● **Aim of the task**:
Below this line are records; transcribe exactly the lines between the one holding "[282,151,352,170] project ->" and the one holding "(99, 330) none", inclusive, and omit the pictures.

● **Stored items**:
BEGIN
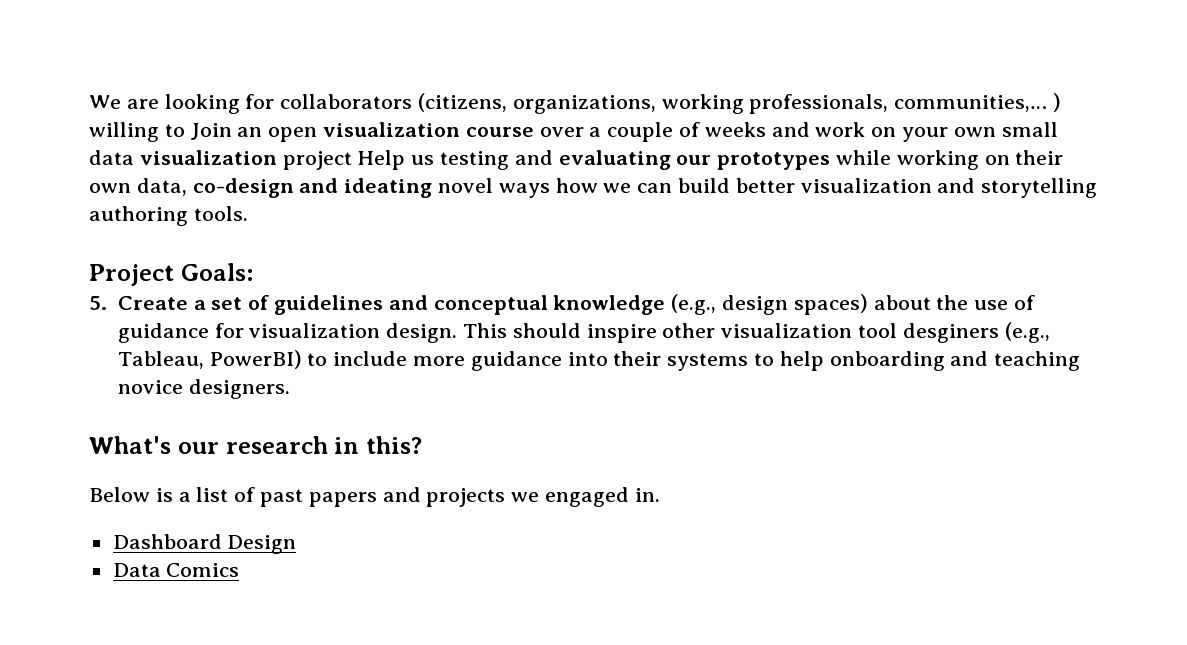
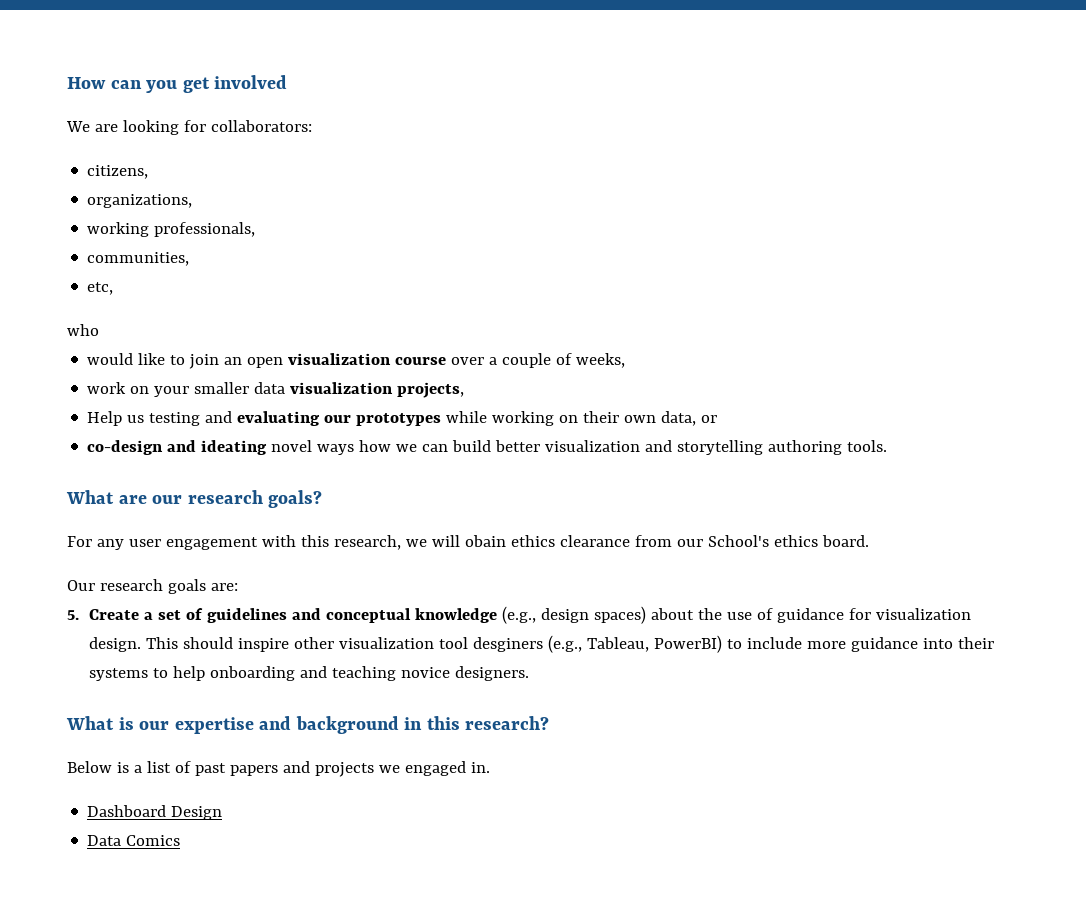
(89, 102) none -> [67,75,288,93] How can you get involved //
[280,93,508,112] collaborators (citizens, -> [210,120,312,132] [87,165,149,179] collaborators: // citizens, //
(656, 104) none -> (193, 201) //
[894,93,1062,112] [89,122,232,142] communities,… ) willing to Join -> [87,252,190,266] [87,282,114,295] [67,324,99,336] [87,353,220,369] // communities, // etc, // who // would like to join
[704,122,810,137] weeks and -> [576,353,626,368] weeks, //
[953,122,1058,137] own small -> [194,382,250,394] smaller
[282,151,352,170] project -> [397,382,465,398] projects, //
(187, 187) none -> [701,415,718,423] or //
[89,263,254,286] Project Goals: -> [66,490,323,508] [67,535,869,550] [67,579,238,594] What are our research goals? // For any user engagement with this research, we will obain ethics clearance from our School's ethics board. // Our research goals are:
[89,436,422,454] What's our research in this? -> [66,716,550,734] What is our expertise and background in this research?

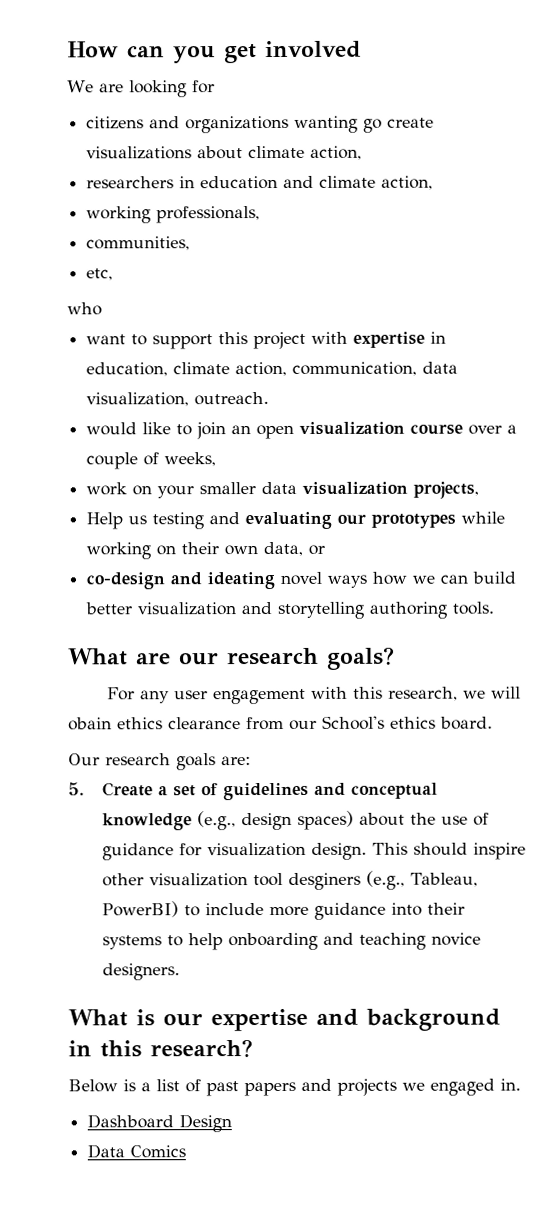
[210,120,312,132] [87,165,149,179] [87,194,193,208] collaborators: // citizens, // organizations, -> [86,115,435,134] [86,145,363,160] [86,175,434,190] // citizens and organizations wanting go create visualizations about climate action, // researchers in education and climate action,
(99, 330) none -> [86,331,447,350] [86,361,459,377] [86,392,270,407] // want to support this project with expertise in education, climate action, communication, data visualization, outreach.

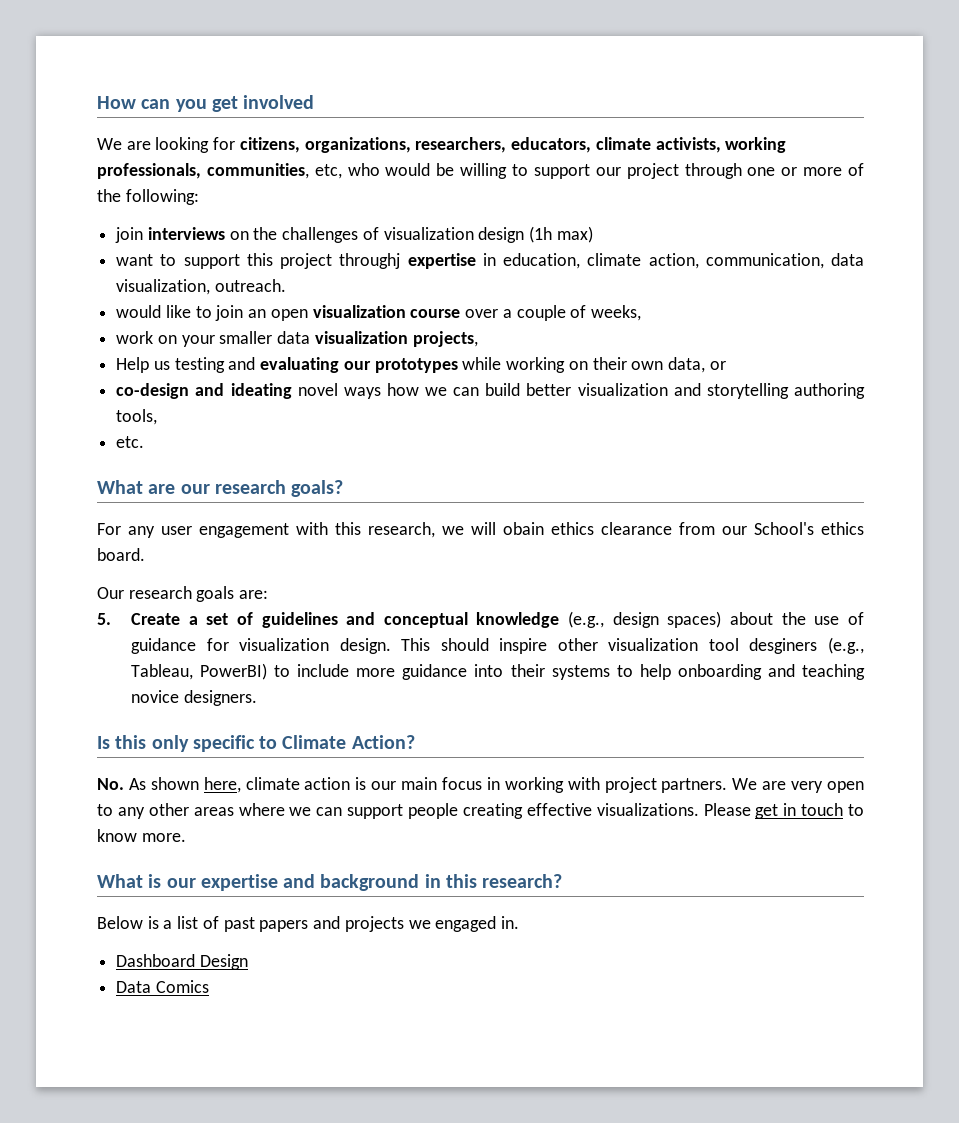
[86,115,435,134] [86,145,363,160] [86,175,434,190] [86,206,261,224] [86,236,191,251] [86,268,114,281] [67,302,102,316] // citizens and organizations wanting go create visualizations about climate action, // researchers in education and climate action, // working professionals, // communities, // etc, // who -> [239,137,787,153] [97,163,865,179] [97,189,199,205] [115,226,593,243] citizens, organizations, researchers, educators, climate activists, working professionals, communities, etc, who would be willing to support our project through one or more of the following: // join interviews on the challenges of visualization design (1h max)
[311,331,349,344] with -> [339,253,401,269] throughj
[452,601,496,615] tools. -> [116,409,158,425] [116,436,145,448] tools, // etc.
(180, 972) none -> [97,735,415,752] [97,777,865,793] [97,803,864,819] [97,829,186,842] // Is this only specific to Climate Action? // No. As shown here, climate action is our main focus in working with project partners. We are very open to any other areas where we can support people creating effective visualizations. Please get in touch to know more.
END
● **Task answer**:
[282,151,352,170] project -> [397,382,465,398] projects, //
(187, 187) none -> [701,415,718,423] or //
[89,263,254,286] Project Goals: -> [66,490,323,508] [67,535,869,550] [67,579,238,594] What are our research goals? // For any user engagement with this research, we will obain ethics clearance from our School's ethics board. // Our research goals are:
[89,436,422,454] What's our research in this? -> [66,716,550,734] What is our expertise and background in this research?

[210,120,312,132] [87,165,149,179] [87,194,193,208] collaborators: // citizens, // organizations, -> [86,115,435,134] [86,145,363,160] [86,175,434,190] // citizens and organizations wanting go create visualizations about climate action, // researchers in education and climate action,
(99, 330) none -> [86,331,447,350] [86,361,459,377] [86,392,270,407] // want to support this project with expertise in education, climate action, communication, data visualization, outreach.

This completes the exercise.